[Action item]:
Please copy out every line in the entries that includes the word "type".

(Stored items)
== == ==

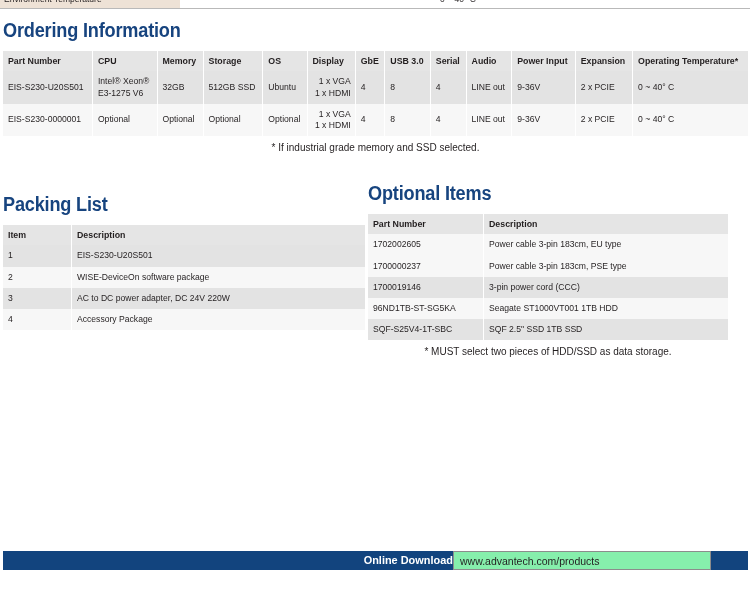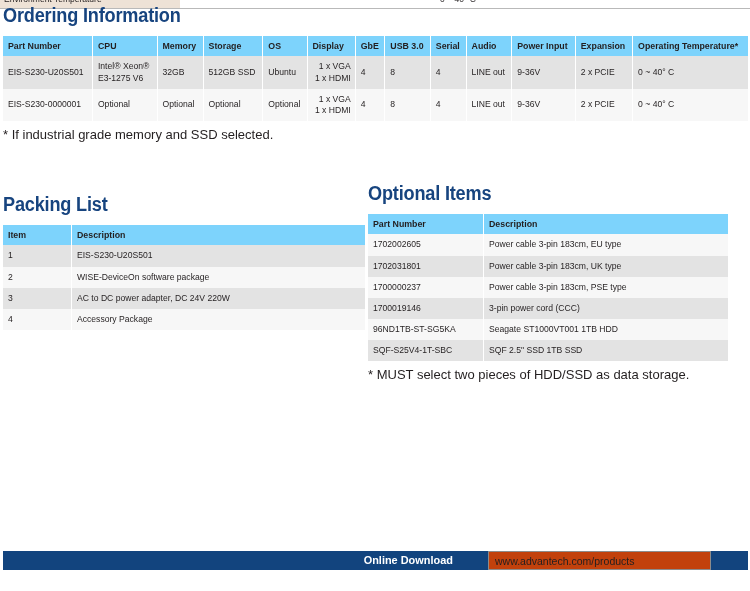--- a/index.html
+++ b/index.html
@@ -106,7 +106,7 @@
   
   #ordering-section {
     position: absolute;
-    left: 3px; top: 4px;
+    left: 3px; top: 19px;
     width: 745px;
   }
   #ordering-section h2.section-title { margin-bottom: 9px; }

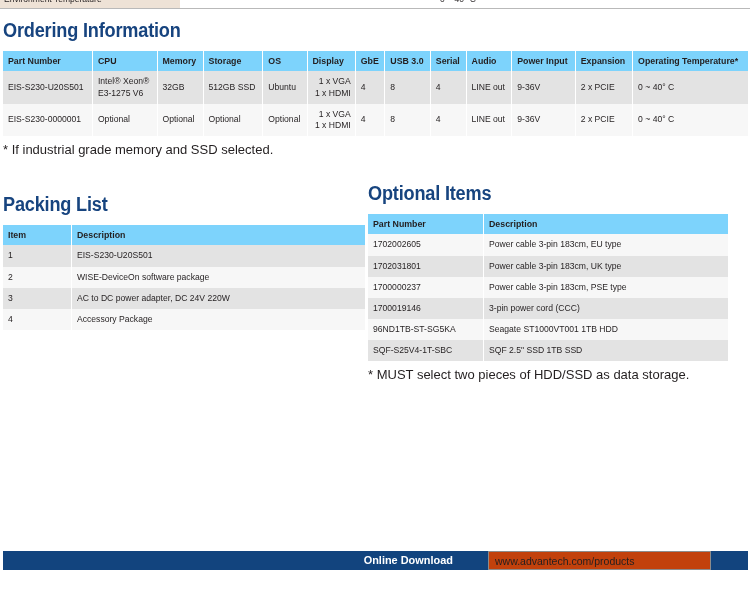--- a/index.html
+++ b/index.html
@@ -76,7 +76,7 @@
     color: #231f20;
   }
   table.adv th {
-    background: #7dd3fc;
+    background: #e5e5e5;
     font-weight: bold;
     text-align: left;
     vertical-align: middle;

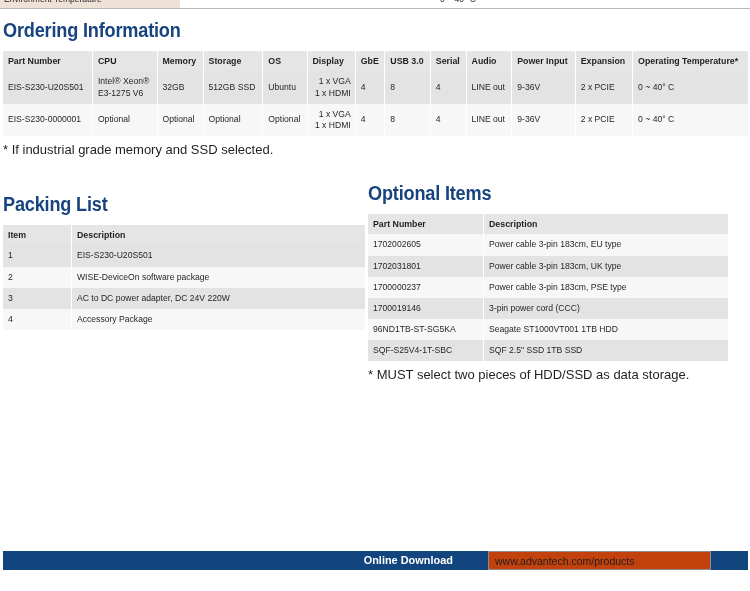--- a/index.html
+++ b/index.html
@@ -98,9 +98,10 @@
   table.adv tr.even td { background: #f7f7f7; }
 
   .footnote {
-    font-size: 13px;
+    font-size: 10px;
     color: #231f20;
     margin: 6px 0 0 0;
+    text-align: center;
   }
 
   

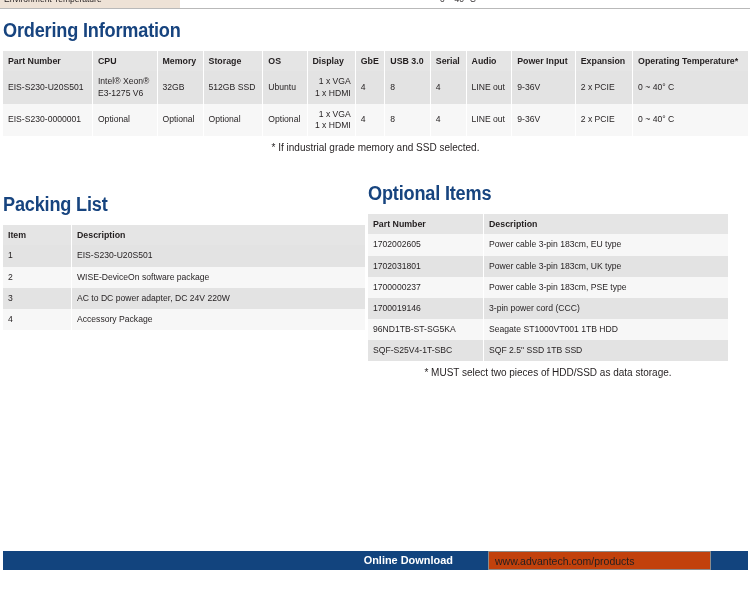--- a/index.html
+++ b/index.html
@@ -294,10 +294,6 @@
         <td>1702002605</td>
         <td>Power cable 3-pin 183cm, EU type</td>
       </tr>
-      <tr class="odd">
-        <td>1702031801</td>
-        <td>Power cable 3-pin 183cm, UK type</td>
-      </tr>
       <tr class="even">
         <td>1700000237</td>
         <td>Power cable 3-pin 183cm, PSE type</td>

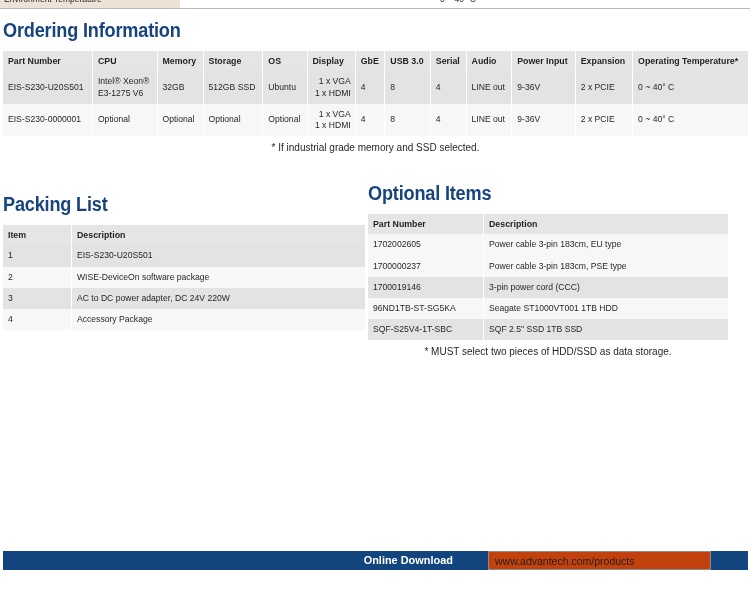--- a/index.html
+++ b/index.html
@@ -158,9 +158,9 @@
     position: absolute;
     right: 37px;
     top: 0px;
-    width: 223px;
+    width: 258px;
     height: 19px;
-    background: #c2410c;
+    background: #86efac;
     border: 1px solid #8c8c8c;
     box-sizing: border-box;
   }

== == ==

[Solution for this task]:
         <td>Power cable 3-pin 183cm, EU type</td>
-        <td>Power cable 3-pin 183cm, UK type</td>
         <td>Power cable 3-pin 183cm, PSE type</td>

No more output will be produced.